2.2. MethodsSalvadora persica barks were blended and ground into fine powder using an electric grinder (Moulinex Egypt, Al-Araby Co., Egypt), reduced to powder (20 mesh), mixed to obtain homogeneous samples and kept in dark stoppered glass bottles in a cool and dry location until used. Salvadora persica ethanol extract (SPEE) was prepared according to the method of Oludemi et al., 24, In brief, A 5g of Salvadora persica powder were extracted in a Soxhlet apparatus (Soxhelt Semiautomatic apparatus Velp company, Italy) for 4-5 h (approximately 20 min per cycle) using 95% ethanol. The solvent was evaporated under reduced pressure (rotary evaporator Büchi R-210, Switzerland) at 40°C and 50 rpm to obtain the dried solvent extract and kept at 4°C until use. The total yield of SPEE was 6.0% (w/w) in terms of the Salvadora persica barks powder.
Gentamicin (aminoglycoside antibiotics) was injected intraperitoneally for seven days to healthy male albino rats. This procedure was done to induce kidney disorders one of the side effects of gentamicin being nephrotoxicity according to Morales et al., 25. The completion of the induction process was confirmed by drawing random samples from the treated rats and assessing some vital parameters indicating infection.
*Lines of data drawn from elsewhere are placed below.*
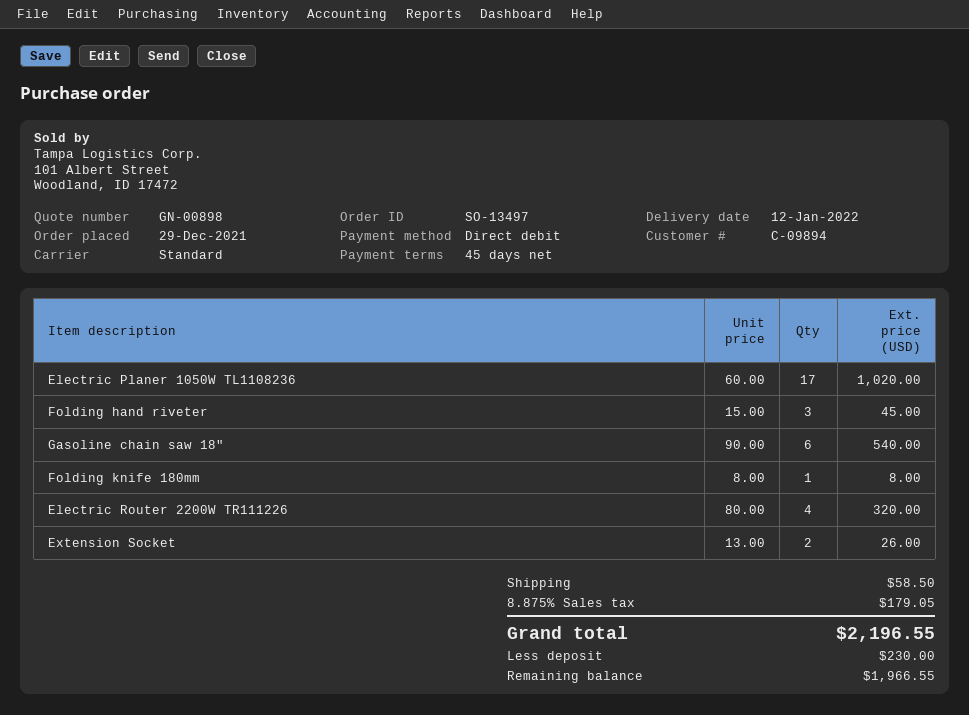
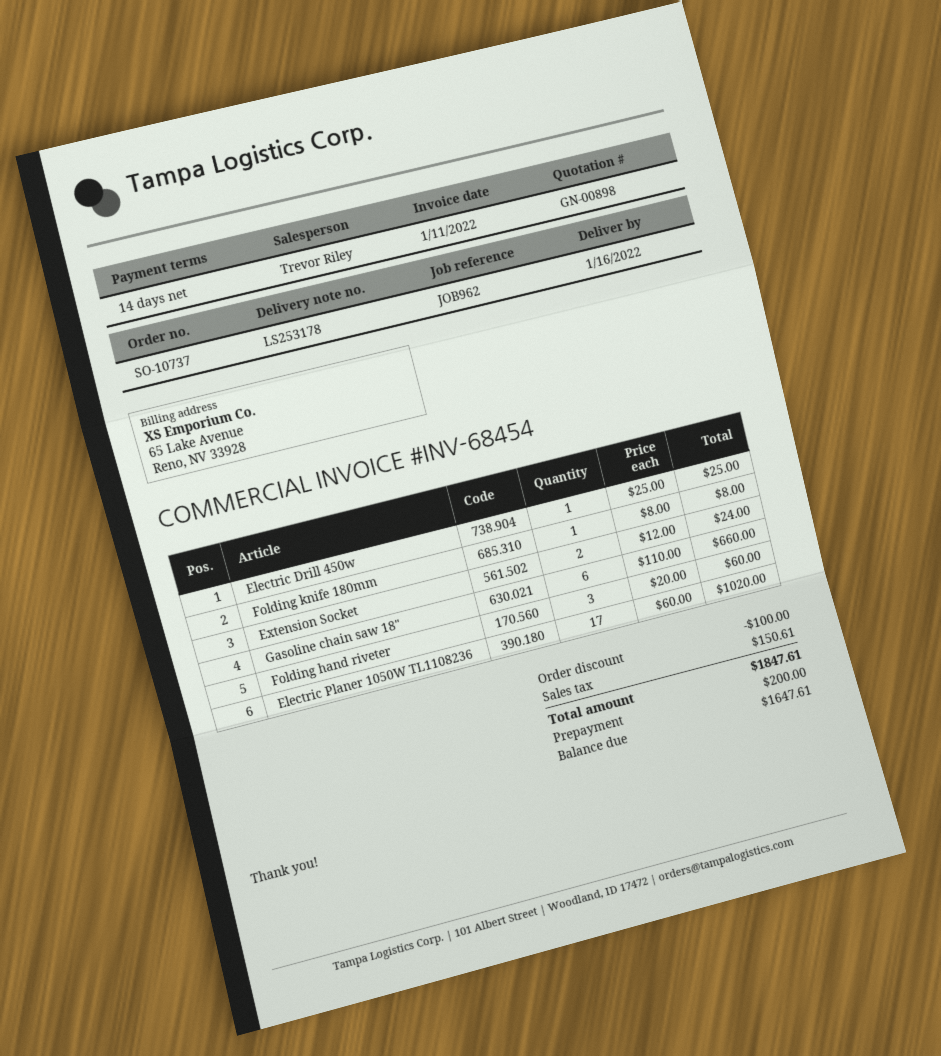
order number: SO-13497 -> SO-10737
delivery date: 2022-01-12 -> 2022-01-16
payment terms: 45 days -> 14 days
Folding hand riveter: 3 x 15.00 = 45.00 -> 3 x 20.00 = 60.00
Gasoline chain saw 18": 6 x 90.00 = 540.00 -> 6 x 110.00 = 660.00
Electric Router 2200W TR111226: 4 x 80.00 = 320.00 -> none
Extension Socket: 2 x 13.00 = 26.00 -> 2 x 12.00 = 24.00
Electric Drill 450w: none -> 1 x 25.00 = 25.00
discount: none -> 100.00
shipping: 58.50 -> none
tax: 179.05 -> 150.61
total: 2196.55 -> 1847.61
deposit: 230.00 -> 200.00
balance: 1966.55 -> 1647.61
All biological experiments performed a complied with the rulings of the Institute of Laboratory Animal Resources, Commission on life Sciences, 26. Such as illustrated in Figure 1, after the acclimatization period (14 days), rats (n=66), were randomly assigned to three main groups as follow: First main group (G1, 6 rats): served as normal/negative control (Ve-), was fed on the BD for 31 days.
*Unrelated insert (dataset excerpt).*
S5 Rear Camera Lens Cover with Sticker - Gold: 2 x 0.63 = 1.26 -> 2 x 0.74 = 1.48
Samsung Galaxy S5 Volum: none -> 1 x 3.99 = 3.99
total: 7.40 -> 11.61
Second main group (30 rats): served as treatment group, was injected with gentamicin in day one to five days and divided into five sub groups (6 rats per each) as follow:
- Group 2 (G2) served as positive control (Ve+), was fed on the BD for 26 days.
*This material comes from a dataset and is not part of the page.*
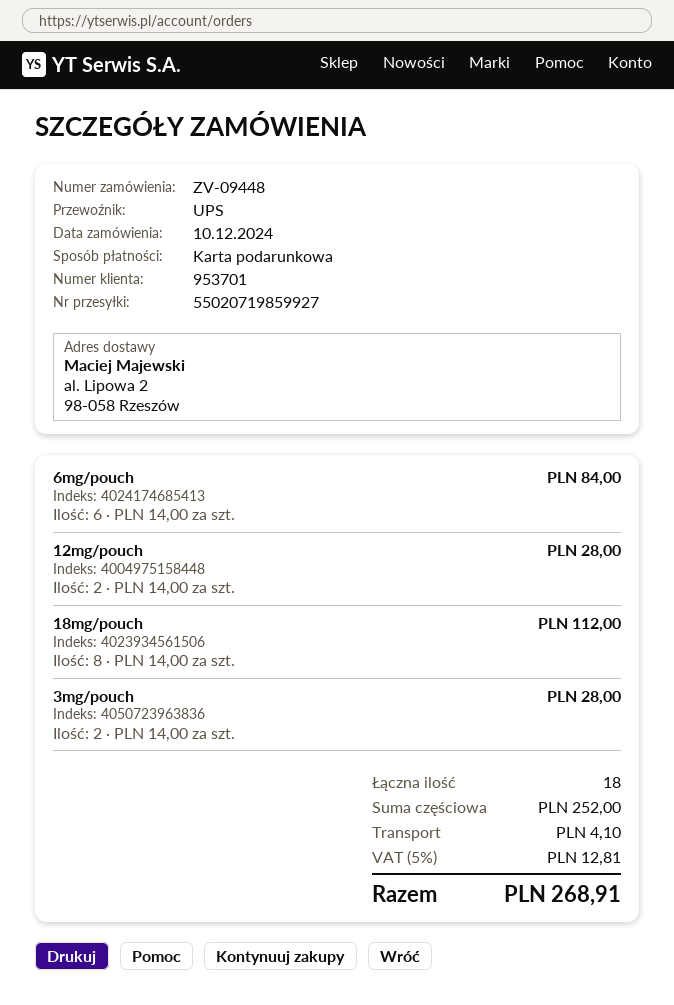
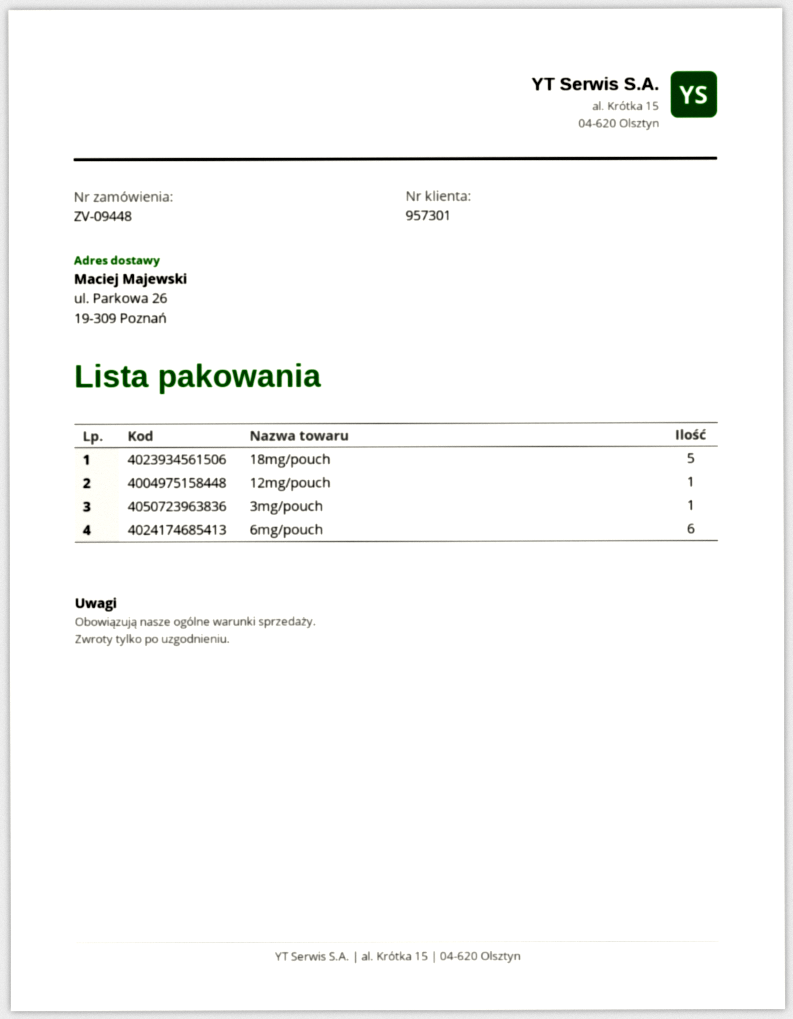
customer number: 953701 -> 957301
ship to: al. Lipowa 2, 98-058 Rzeszów -> ul. Parkowa 26, 19-309 Poznań
12mg/pouch: 2 -> 1
18mg/pouch: 8 -> 5
3mg/pouch: 2 -> 1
- Group 3 (G3) was fed on the BD plus 2.5 % Salvadora persica powder (SPP) for 26 days.
- Group 4 (G4) was fed on the BD plus 5.0 % SPP) for 26 days.
- Group 5 (G5) was fed on the BD plus 2.5 % Salvadora persica ethanolic extract (SPEE) for 26 days.
- Group 6 (G6) was fed on the BD plus 5.0 % Salvadora persica ethanolic extract (SPEE) for 26 days.
Third main group (30 rats): served as prevention group, divided into five sub groups (6 rats per each) as follow:
- Group 7 (G7) served as positive control (Ve+), was fed on the BD for 26 days then injected with gentamicin for 5 consecutive days.
- Group 8 (G8) was fed on the BD plus 2.5 % Salvadora persica powder (SPP) for 26 days then injected with gentamicin for 5 consecutive days.
- Group 9 (G9) was fed on the BD plus 5.0 % SPP) for 26 days then injected with gentamicin for 5 consecutive days.
- Group 10 (G10) was fed on the BD plus 2.5 % Salvadora persica ethanolic extract (SPEE) for 26 days then injected with gentamicin for 5 consecutive days then injected with gentamicin for 5 consecutive days.
- Group 11 (G11) was fed on the BD plus 5.0 % Salvadora persica ethanolic extract (SPEE) for 26 days then injected with gentamicin for 5 consecutive days.
At the end of the experiments, 31 days, the rats were slaughtered under diethyl ether anesthesia after 12 hours of fasting. Blood samples were obtained through the abdominal aorta and placed in centrifuge tubes then serum was carefully separated after centrifugation at 3000 rpm for 10 minutes to assess the biochemical parameters such as described by Schermer, 27. Specimens of the kidney organ were taken immediately after sacrificing rats and immersed in 10% neutral buffered formalin for the histological examination.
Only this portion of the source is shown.